■ Source records:
▶
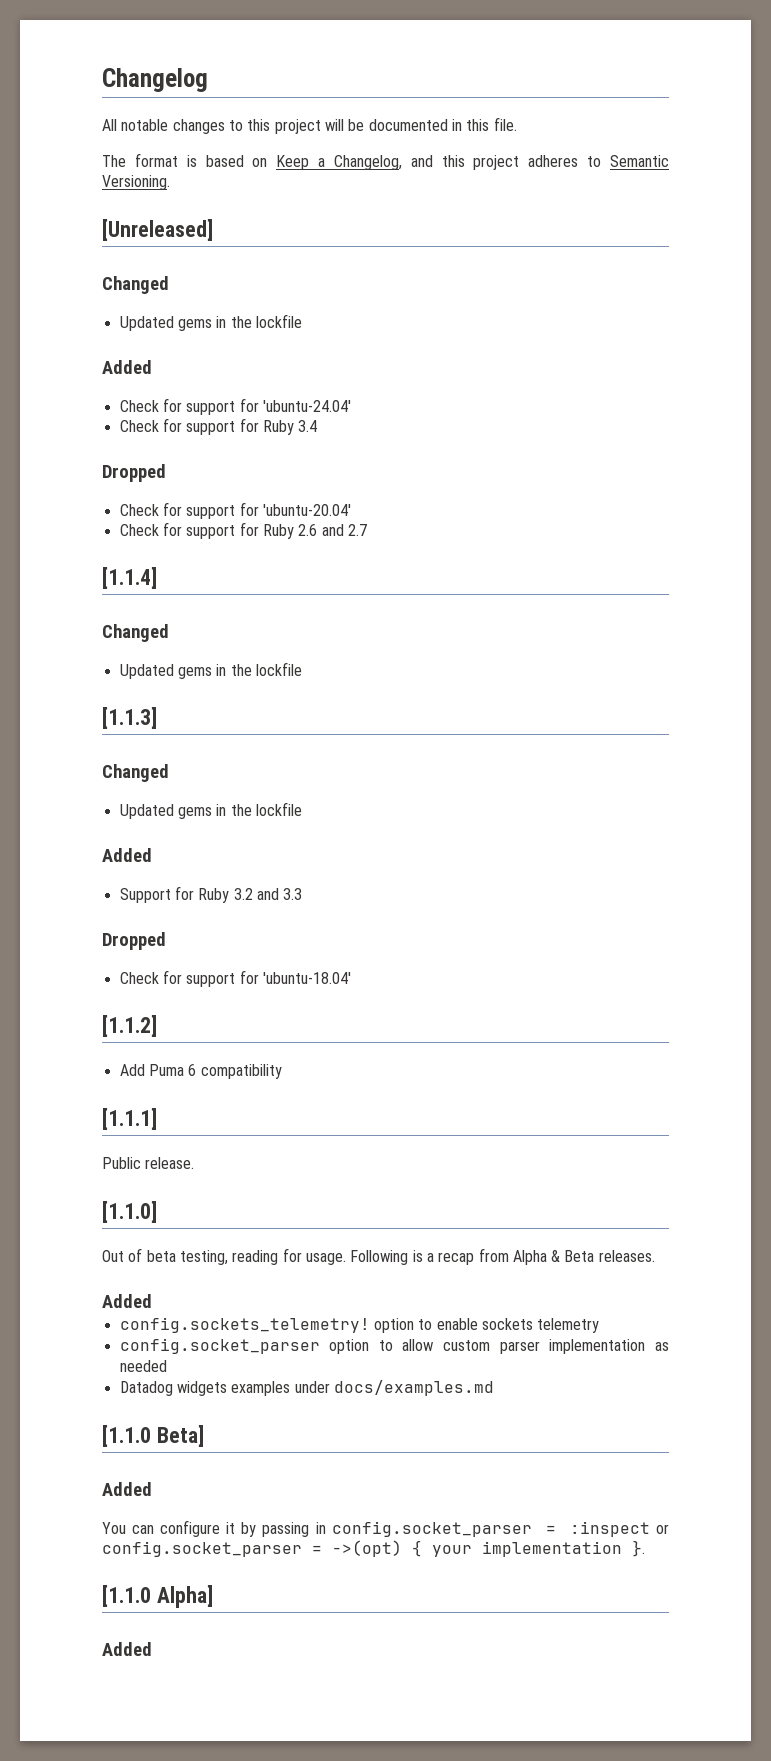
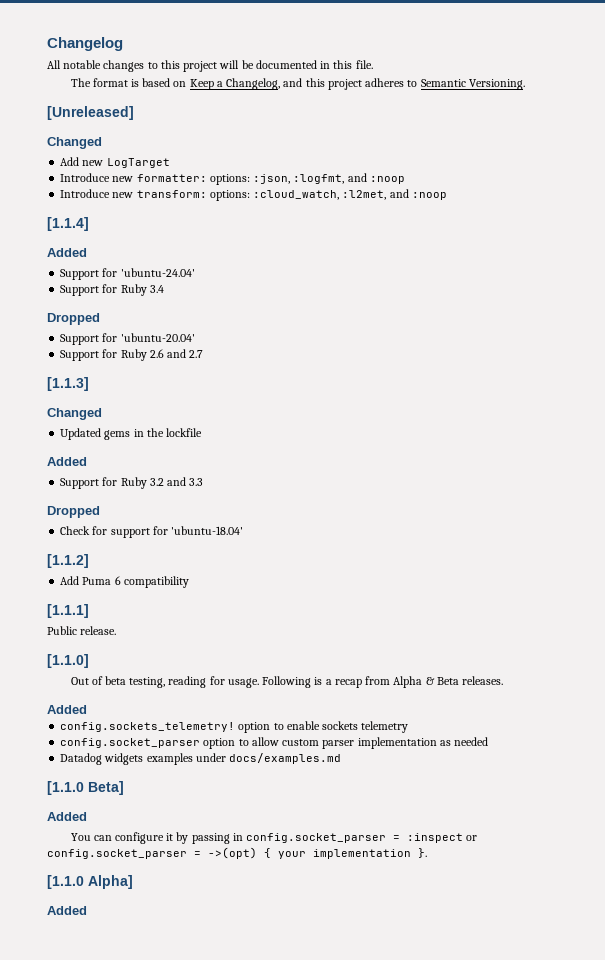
  [Unreleased]
  Changed
- Updated gems in the lockfile
+ Add new LogTarget
+ Introduce new formatter: options: :json, :logfmt, and :noop
+ Introduce new transform: options: :cloud_watch, :l2met, and :noop
+ [1.1.4]
  Added
- Check for support for 'ubuntu-24.04'
+ Support for 'ubuntu-24.04'
- Check for support for Ruby 3.4
+ Support for Ruby 3.4
- Check for support for 'ubuntu-20.04'
+ Support for 'ubuntu-20.04'
- Check for support for Ruby 2.6 and 2.7
+ Support for Ruby 2.6 and 2.7
- [1.1.4]
- Changed
- Updated gems in the lockfile

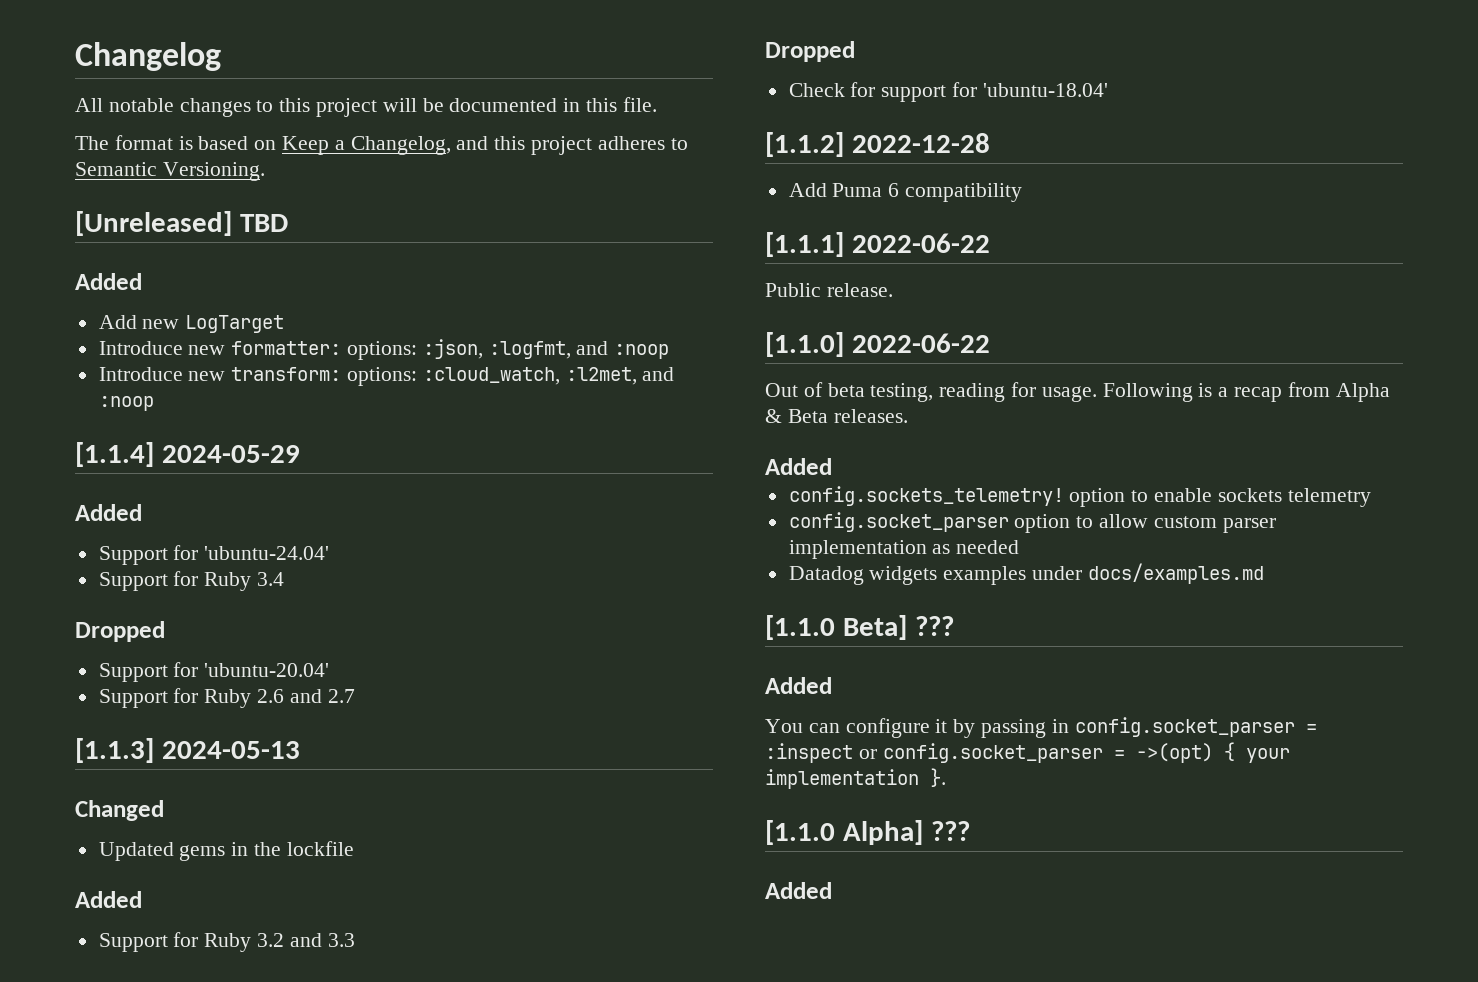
- [Unreleased]
- Changed
+ [Unreleased] TBD
+ Added
- [1.1.4]
+ [1.1.4] 2024-05-29
- [1.1.3]
+ [1.1.3] 2024-05-13
- [1.1.2]
+ [1.1.2] 2022-12-28
- [1.1.1]
+ [1.1.1] 2022-06-22
- [1.1.0]
+ [1.1.0] 2022-06-22
- [1.1.0 Beta]
+ [1.1.0 Beta] ???
- [1.1.0 Alpha]
+ [1.1.0 Alpha] ???

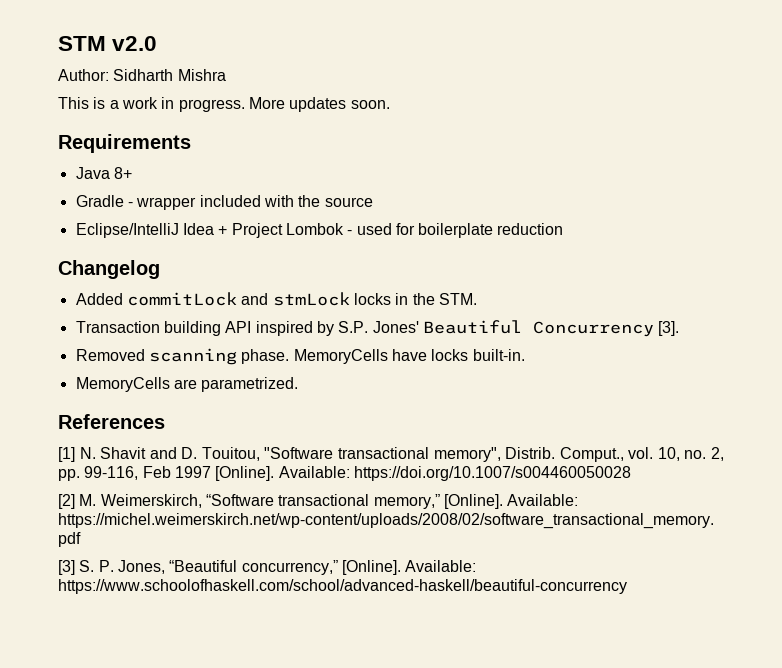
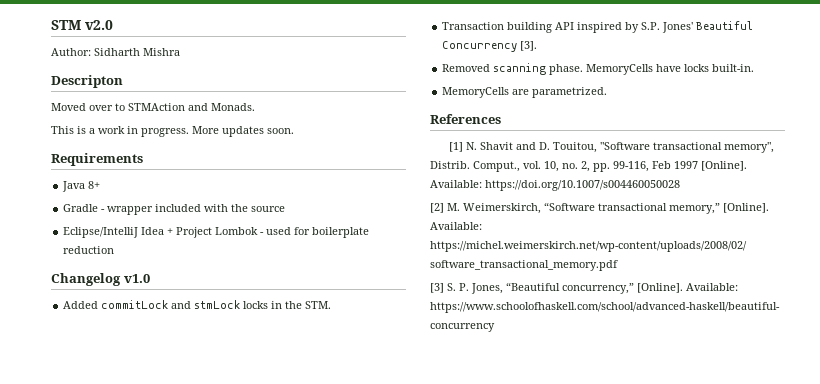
+ Descripton
+ Moved over to STMAction and Monads.
- Changelog
+ Changelog v1.0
◀
■ What is being asked: Say how many lines in the records hold the string "Introduce". Give no other words.

■ Response: 2